Wednesday, July 22. 2009
Happy to see the first issue of the new Open Source Database Magazine has been released.
For those that aren't aware, Open Source Database Magazine is a re-incarnation of the old MySQL Magazine. The open source database ecosystem has grown a lot of the last year, with the rising popularity of newish systems like Drizzle and MariaDB, the continued growth of the PostgreSQL community, the revival of old concepts like CouchDB, and the really ground breaking stuff like HadoopDB.

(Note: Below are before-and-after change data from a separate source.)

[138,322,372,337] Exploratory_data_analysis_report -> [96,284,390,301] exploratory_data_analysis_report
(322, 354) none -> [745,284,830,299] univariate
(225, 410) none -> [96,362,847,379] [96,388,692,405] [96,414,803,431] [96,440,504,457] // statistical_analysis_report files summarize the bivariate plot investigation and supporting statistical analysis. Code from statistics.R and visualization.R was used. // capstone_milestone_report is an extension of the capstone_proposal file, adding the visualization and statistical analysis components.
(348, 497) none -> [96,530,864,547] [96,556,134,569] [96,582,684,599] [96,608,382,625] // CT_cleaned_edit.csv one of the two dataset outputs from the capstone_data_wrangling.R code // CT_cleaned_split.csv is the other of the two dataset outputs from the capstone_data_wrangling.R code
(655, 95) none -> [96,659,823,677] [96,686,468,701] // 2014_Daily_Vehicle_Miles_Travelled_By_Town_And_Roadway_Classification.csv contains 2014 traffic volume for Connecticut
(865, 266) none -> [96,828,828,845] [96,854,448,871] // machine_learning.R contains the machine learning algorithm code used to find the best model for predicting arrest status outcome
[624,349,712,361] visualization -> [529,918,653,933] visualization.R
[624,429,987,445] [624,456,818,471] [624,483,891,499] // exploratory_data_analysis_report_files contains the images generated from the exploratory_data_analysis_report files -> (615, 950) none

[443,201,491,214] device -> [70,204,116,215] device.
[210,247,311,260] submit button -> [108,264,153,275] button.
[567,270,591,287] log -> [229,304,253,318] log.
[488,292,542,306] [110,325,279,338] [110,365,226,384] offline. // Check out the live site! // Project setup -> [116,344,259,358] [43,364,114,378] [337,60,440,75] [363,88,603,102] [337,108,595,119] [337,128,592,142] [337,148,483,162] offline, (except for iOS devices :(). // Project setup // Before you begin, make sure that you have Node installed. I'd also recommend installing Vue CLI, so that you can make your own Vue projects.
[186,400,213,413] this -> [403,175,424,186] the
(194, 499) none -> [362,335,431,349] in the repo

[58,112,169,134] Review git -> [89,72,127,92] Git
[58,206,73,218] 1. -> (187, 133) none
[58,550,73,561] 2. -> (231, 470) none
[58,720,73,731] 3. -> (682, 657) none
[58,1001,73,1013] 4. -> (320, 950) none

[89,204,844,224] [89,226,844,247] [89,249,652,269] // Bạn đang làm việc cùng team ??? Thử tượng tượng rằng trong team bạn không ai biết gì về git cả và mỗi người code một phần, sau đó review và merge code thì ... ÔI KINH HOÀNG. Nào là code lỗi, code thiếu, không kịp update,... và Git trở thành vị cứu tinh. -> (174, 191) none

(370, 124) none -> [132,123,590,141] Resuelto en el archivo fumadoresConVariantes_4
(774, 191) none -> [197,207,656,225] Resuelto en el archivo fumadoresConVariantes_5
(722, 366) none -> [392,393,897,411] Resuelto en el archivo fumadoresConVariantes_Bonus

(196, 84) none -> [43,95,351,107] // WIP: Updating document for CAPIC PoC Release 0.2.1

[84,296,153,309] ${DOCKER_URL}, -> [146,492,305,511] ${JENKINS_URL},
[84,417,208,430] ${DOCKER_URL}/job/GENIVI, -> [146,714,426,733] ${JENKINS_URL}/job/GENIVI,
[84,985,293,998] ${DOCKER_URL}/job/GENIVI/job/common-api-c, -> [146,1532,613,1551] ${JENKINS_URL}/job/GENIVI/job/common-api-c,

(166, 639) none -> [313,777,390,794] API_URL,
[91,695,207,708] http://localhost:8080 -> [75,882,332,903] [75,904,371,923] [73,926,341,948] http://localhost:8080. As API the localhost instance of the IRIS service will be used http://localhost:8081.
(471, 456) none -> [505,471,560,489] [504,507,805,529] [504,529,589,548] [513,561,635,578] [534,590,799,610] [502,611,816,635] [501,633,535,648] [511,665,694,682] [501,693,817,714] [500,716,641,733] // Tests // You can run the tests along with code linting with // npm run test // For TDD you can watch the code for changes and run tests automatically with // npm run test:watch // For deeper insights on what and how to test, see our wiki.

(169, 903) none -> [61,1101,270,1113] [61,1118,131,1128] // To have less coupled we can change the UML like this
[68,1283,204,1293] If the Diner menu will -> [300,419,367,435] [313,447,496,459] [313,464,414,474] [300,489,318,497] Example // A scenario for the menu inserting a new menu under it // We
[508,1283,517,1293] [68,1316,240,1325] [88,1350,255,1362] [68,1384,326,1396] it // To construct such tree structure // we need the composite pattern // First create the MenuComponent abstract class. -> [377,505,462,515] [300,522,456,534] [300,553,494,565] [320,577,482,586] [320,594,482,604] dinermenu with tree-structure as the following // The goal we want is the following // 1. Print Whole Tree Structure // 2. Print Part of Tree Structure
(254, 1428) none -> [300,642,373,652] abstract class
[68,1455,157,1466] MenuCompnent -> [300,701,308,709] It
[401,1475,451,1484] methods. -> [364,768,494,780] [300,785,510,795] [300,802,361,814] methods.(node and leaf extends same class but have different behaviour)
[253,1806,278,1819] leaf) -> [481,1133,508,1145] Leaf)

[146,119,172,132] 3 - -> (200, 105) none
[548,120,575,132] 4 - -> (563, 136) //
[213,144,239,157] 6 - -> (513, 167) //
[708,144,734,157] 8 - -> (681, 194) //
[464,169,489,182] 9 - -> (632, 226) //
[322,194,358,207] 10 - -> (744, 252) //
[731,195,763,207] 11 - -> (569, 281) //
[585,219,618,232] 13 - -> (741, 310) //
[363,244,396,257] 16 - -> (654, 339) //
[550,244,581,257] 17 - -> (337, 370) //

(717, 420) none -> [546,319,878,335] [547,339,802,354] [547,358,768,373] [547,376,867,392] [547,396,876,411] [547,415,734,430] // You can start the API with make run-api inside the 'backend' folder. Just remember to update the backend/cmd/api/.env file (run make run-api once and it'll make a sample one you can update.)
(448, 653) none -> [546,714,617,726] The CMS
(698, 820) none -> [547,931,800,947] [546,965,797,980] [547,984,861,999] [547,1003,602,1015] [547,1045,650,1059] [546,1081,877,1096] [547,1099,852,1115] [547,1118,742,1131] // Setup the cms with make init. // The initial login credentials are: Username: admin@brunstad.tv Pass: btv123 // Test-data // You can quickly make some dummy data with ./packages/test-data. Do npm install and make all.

So, check out the website, check out my article, and let the OSDBzine folks know what new stuff in Open Source Database you'd like to see more about.
Sunday, April 19. 2009
This week I'll be traveling to California to take part in the Percona Performance Conference, a two-day event run concurrently with the MySQL Users Conference, but centered around all aspects of internet based design, performance, and scalability. At OmniTI, we have helped many organizations scale their systems using Oracle, Postgres, and/or MySQL, both for high OLTP loads as well as large OLAP oriented systems. In my talk, "Scaling with Postgres" (Wednesday @ 11:55AM), I plan to explain the general path for scaling Postgres related systems, and compare how this lines up with other database systems.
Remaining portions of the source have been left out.